Знаешь, у меня с детства обострено чувство ответственности за других. Поэтому все соседские мамаши, уходя в гости, отводили своих разновозрастных детишек мне. И вот тогда мое воображение живо нарисовало мне картинку: Гермиона бежит по коридору, по лестнице, оступается, падает
Я немедленно помчалась за ней: мало ли что она может натворить в таком «ненормальном» состоянии.
Гермиона, спрятав лицо в коленях, сидела на третьем этаже у статуи костеперого дракона. Её плечи дрожали, и я поняла, что она плачет. Даже не плачет, а рыдает
— Эй, Гермиона Что с тобой? Что-то случилось?
— Уйди. Оставь меня одну! — гнусавым голосом ответила она.
Я села с ней рядом. Даже сильные люди иногда плачут от боли разлуки, одиночества и обиды. И по своему воспитательскому опыту я знала, что, когда человек плачет и говорит: «Оставь меня!», значит, минут через пять он начнет говорить о самом наболевшем чужому человеку всегда легче открыться.
Интуиция и психологическое чутье меня не подвели. Через пару минут девушка подняла красное и распухшее от слез лицо и начала говорить, иногда сбиваясь, всхлипывая
— Я не хоте-е-ела Я не Он не понимает, Живоглот ведь кот, а Короста была уже старой
Я придвинулась к ней поближе и обняла за плечи.
— Тихо, тихо, все будет хорошо, я обещаю тебе, ну, расскажи все с самого начала
Гермиона вытерла слезы платком и начала сбивчиво рассказывать.
— Мой кот Живоглот съел крысу Рона Коросту, — выдохнула она.

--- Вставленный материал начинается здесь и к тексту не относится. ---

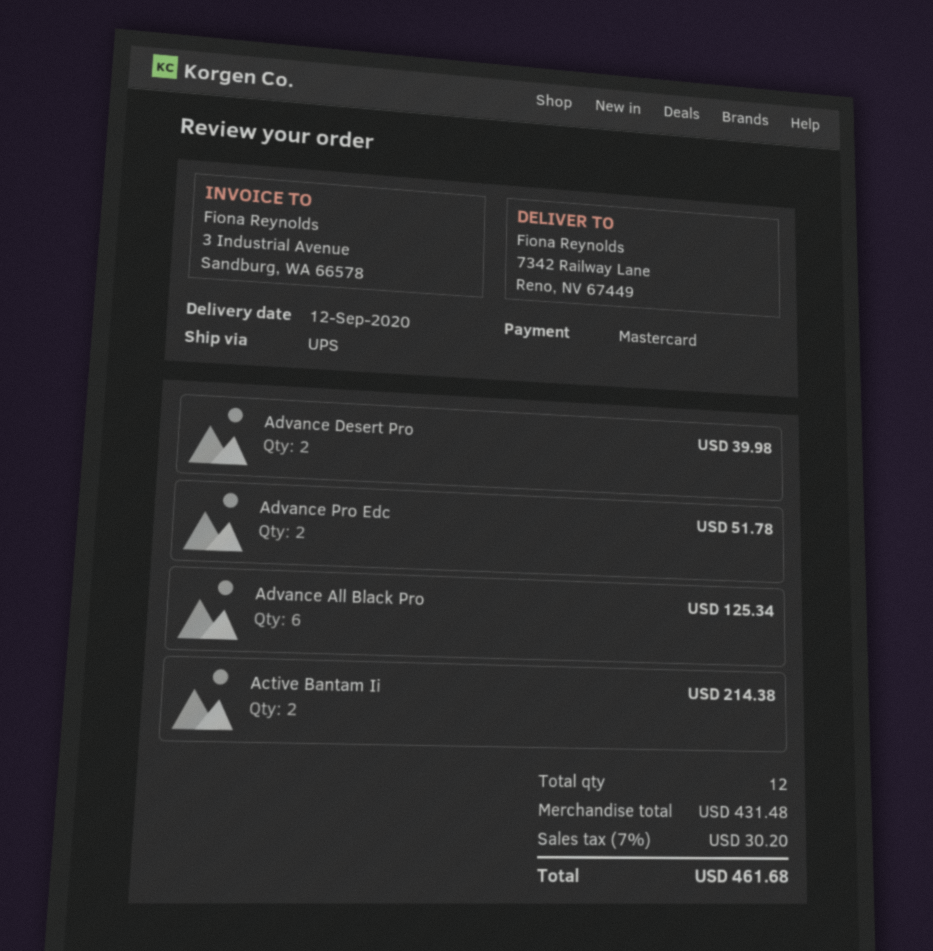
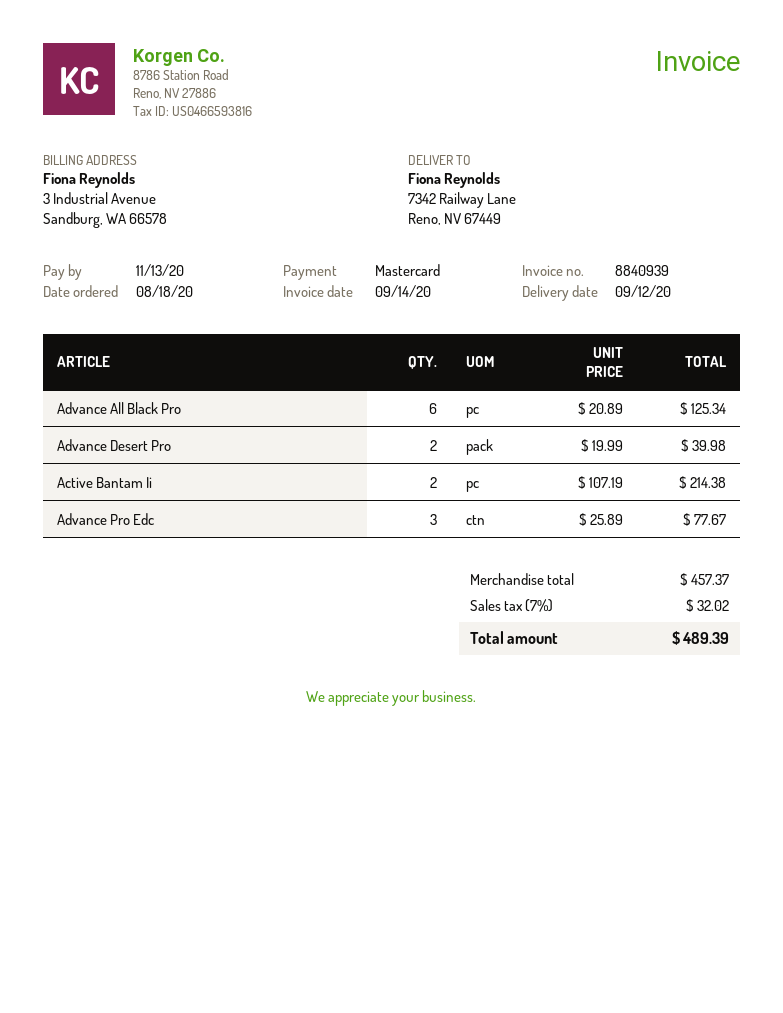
Advance Pro Edc: 2 for 51.78 -> 3 for 77.67
subtotal: 431.48 -> 457.37
tax: 7% = 30.20 -> 7% = 32.02
total: 461.68 -> 489.39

— И из-за этого ты плачешь?
— Нет — слегка нахмурилась девушка, — я сама не знаю просто мне кажется, то я ни-ко-му-не-нуж-на. Знаешь, как тяжело быть не такой, как все? В том, маггловском, мире я чужая, изгой. Не такая, как другие, — со мной всегда что-то случалось — то бутылки с газировкой у других в руках взрывались, когда я на них смотрела, то ручка вместо черной писала красной пастой, и дети со мной не водились, обзывая «ведьмой» и «дочерью летучей мыши». Потом я узнала, что действительно не такая, как они, — я колдунья! Но и в этом мире я тоже чужая изгой. Грязнокровка, никто В своем факультете на меня смотрят, как на сумасшедшую, даже друзья называют меня «чокнутой зубрилкой»! Друзья Гарри и Рон. Они бросили меня! Рон смотрит на меня так, будто это я собственными руками убила Коросту, но я же не виновата Гарри абсолютно плевать на меня, он обиделся, что я рассказала профессору Макгонагалл о «Молнии». Но она ведь все равно узнала бы! А вдруг эту метлу послал Сириус Блэк? Ни Рон, ни Гарри сейчас не разговаривают со мной у меня нет друзей. Я одна.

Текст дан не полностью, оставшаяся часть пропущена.